Which I thought was obnoxious, but then he took out some papers from his inside jacket pocket and showed them to me.

” She paused and took a long drink of wine.

“What were they?” Liko asked.

“Xeroxed pages from his medical files. Post-op shots of the mastectomy. I didn’t understand what I was looking at. I said, What happened to him, is he sick, what’s going on? Then I got to the other pictures.” Her eyes flicked to Dane.

“What I described to you the other night,” he said to Liko. “The conditioning sessions. I didn’t know it was photographed. Must’ve been a two-way mirror in the room. Or hell, maybe the person taking pictures was there the whole time and I blocked it out.”

“Where’d Paul get them?” Liko said.

“My father kept copies of all my medical reports in his office. Paul had access to that office. He swiped them.”

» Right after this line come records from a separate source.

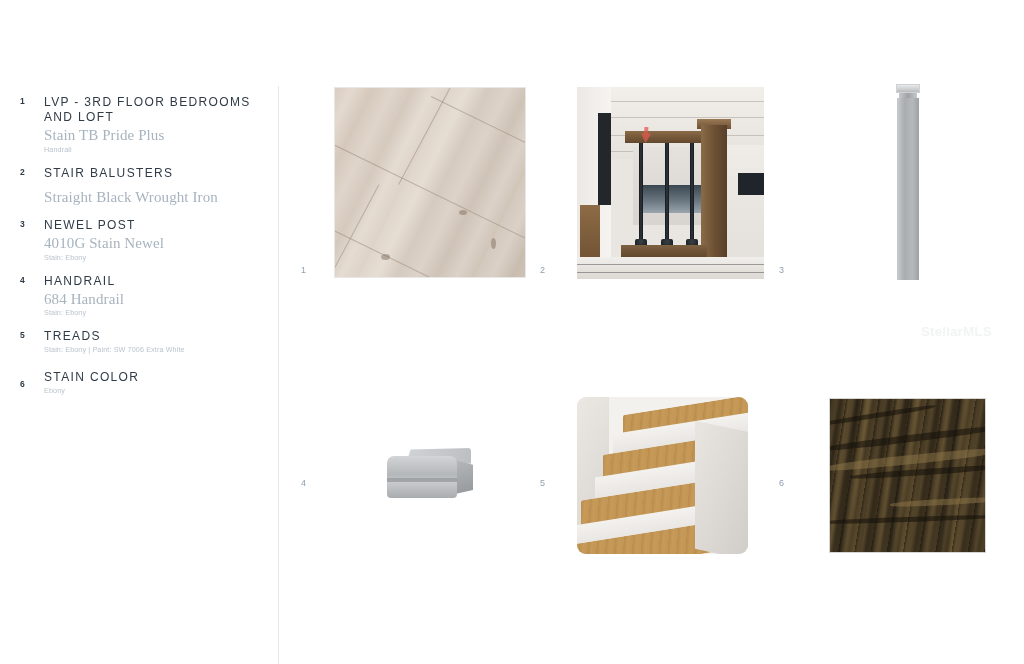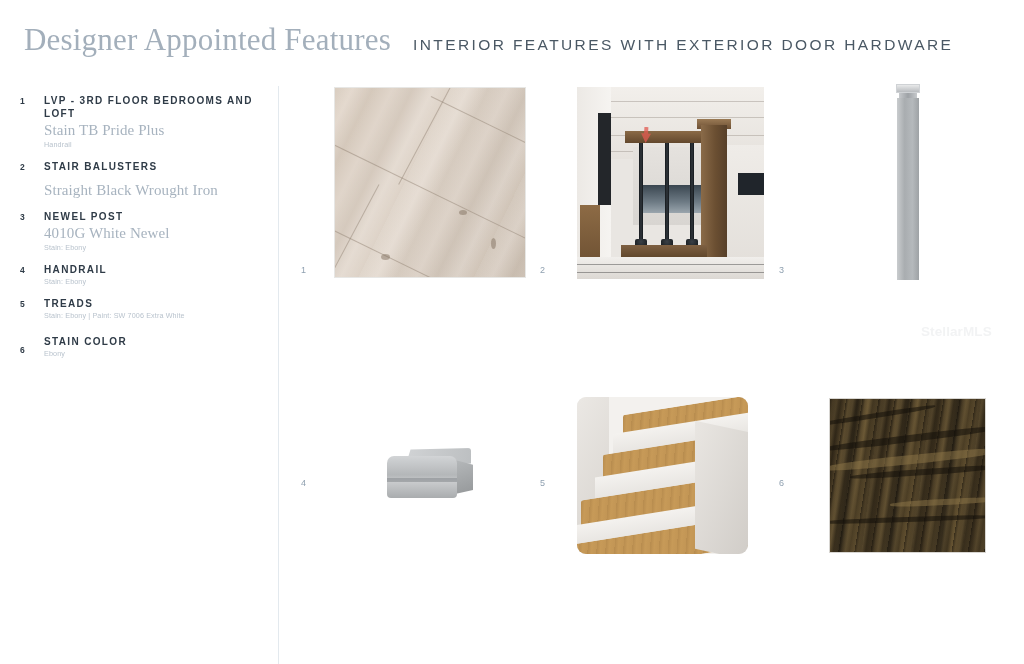"Designer Appointed Features" div.header-titleline { html: <div> <span>Designer Appointed Features</span> <span></span> <span>INTERIOR FEATURES WITH EXTERIOR DOOR HARDWARE</span> </div> -> none }
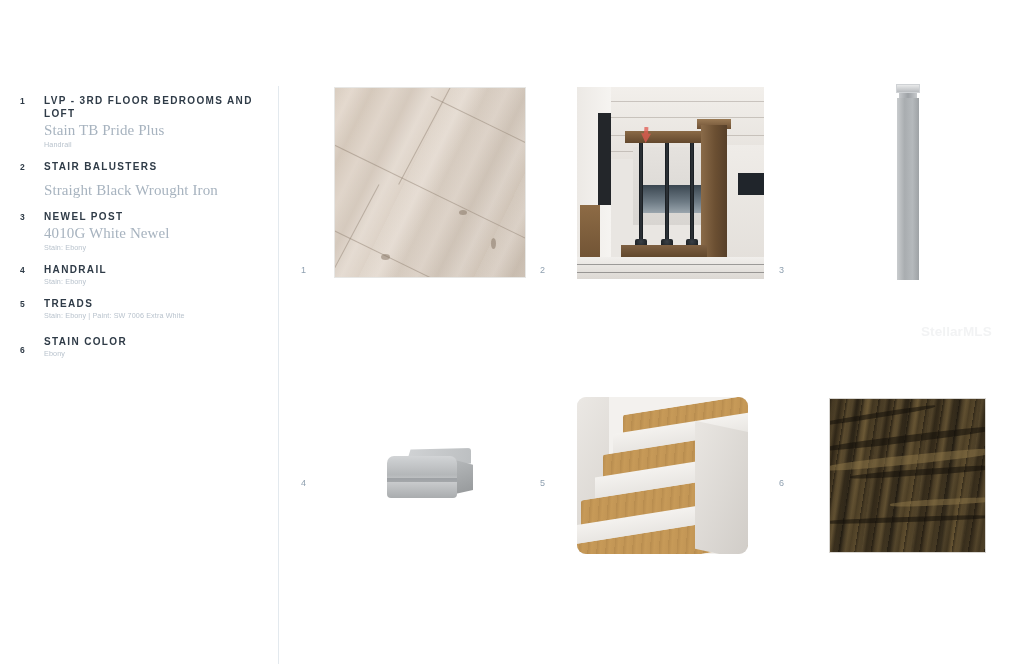"LVP - 3RD FLOOR BEDROOMS" .legend-cat { font-size: 10px -> 12px; font-weight: 700 -> 400 }
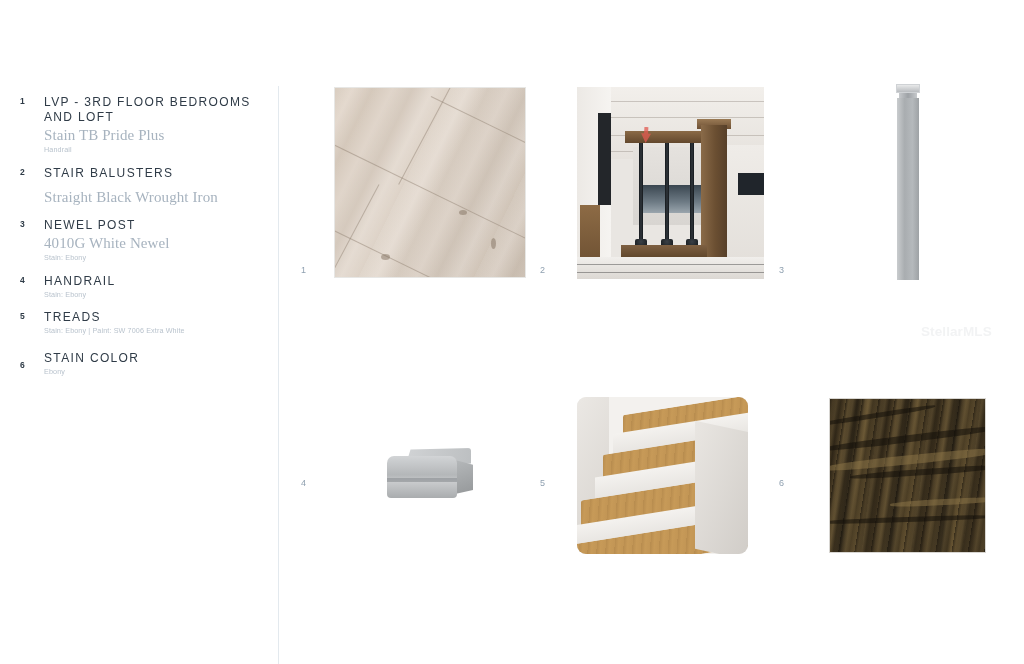"4010G White Newel" div.legend-name { text: White -> Stain }
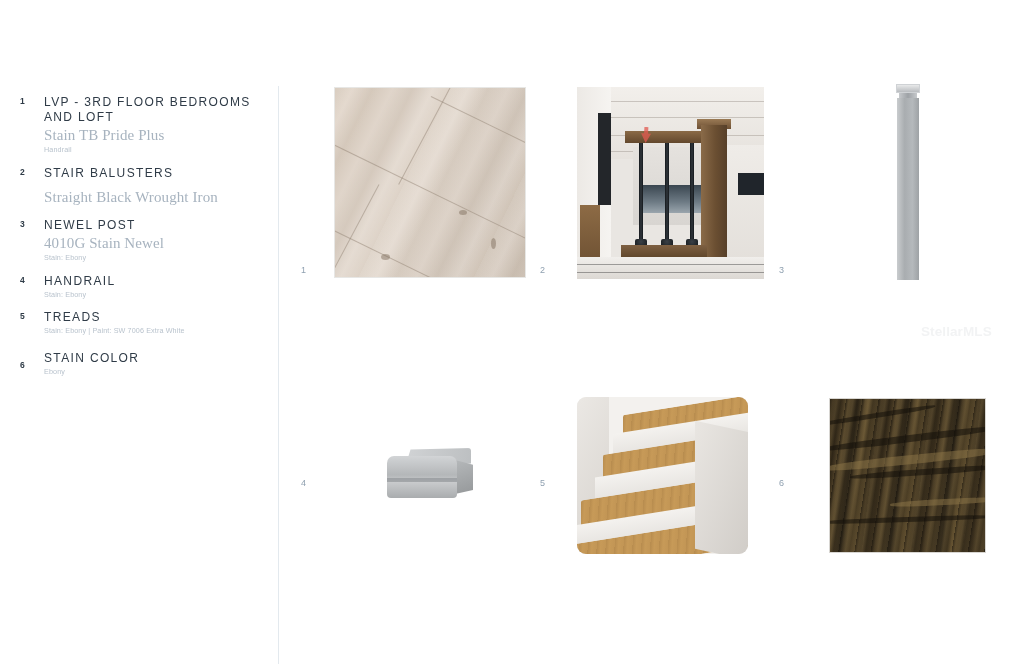"684 Handrail" div.legend-name { html: none -> <div>684 Handrail</div> }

“I was almost sick on my shoes,” Maisie said. “I told Paul, You send him here. You tell him to come here. Paul said, If I can find you, Ivelaw can. I said, You just send Dane here. Already my hand is reaching for the phone because I’m calling Gideon, I’m calling my lawyer, I’m calling my pipple.”

“But what did you say to Paul before he left?” Dane asked, like a child insisting every detail of a beloved story always be told the same way.

Maisie smiled, “I said, Tell Dane not to hide his eyes.”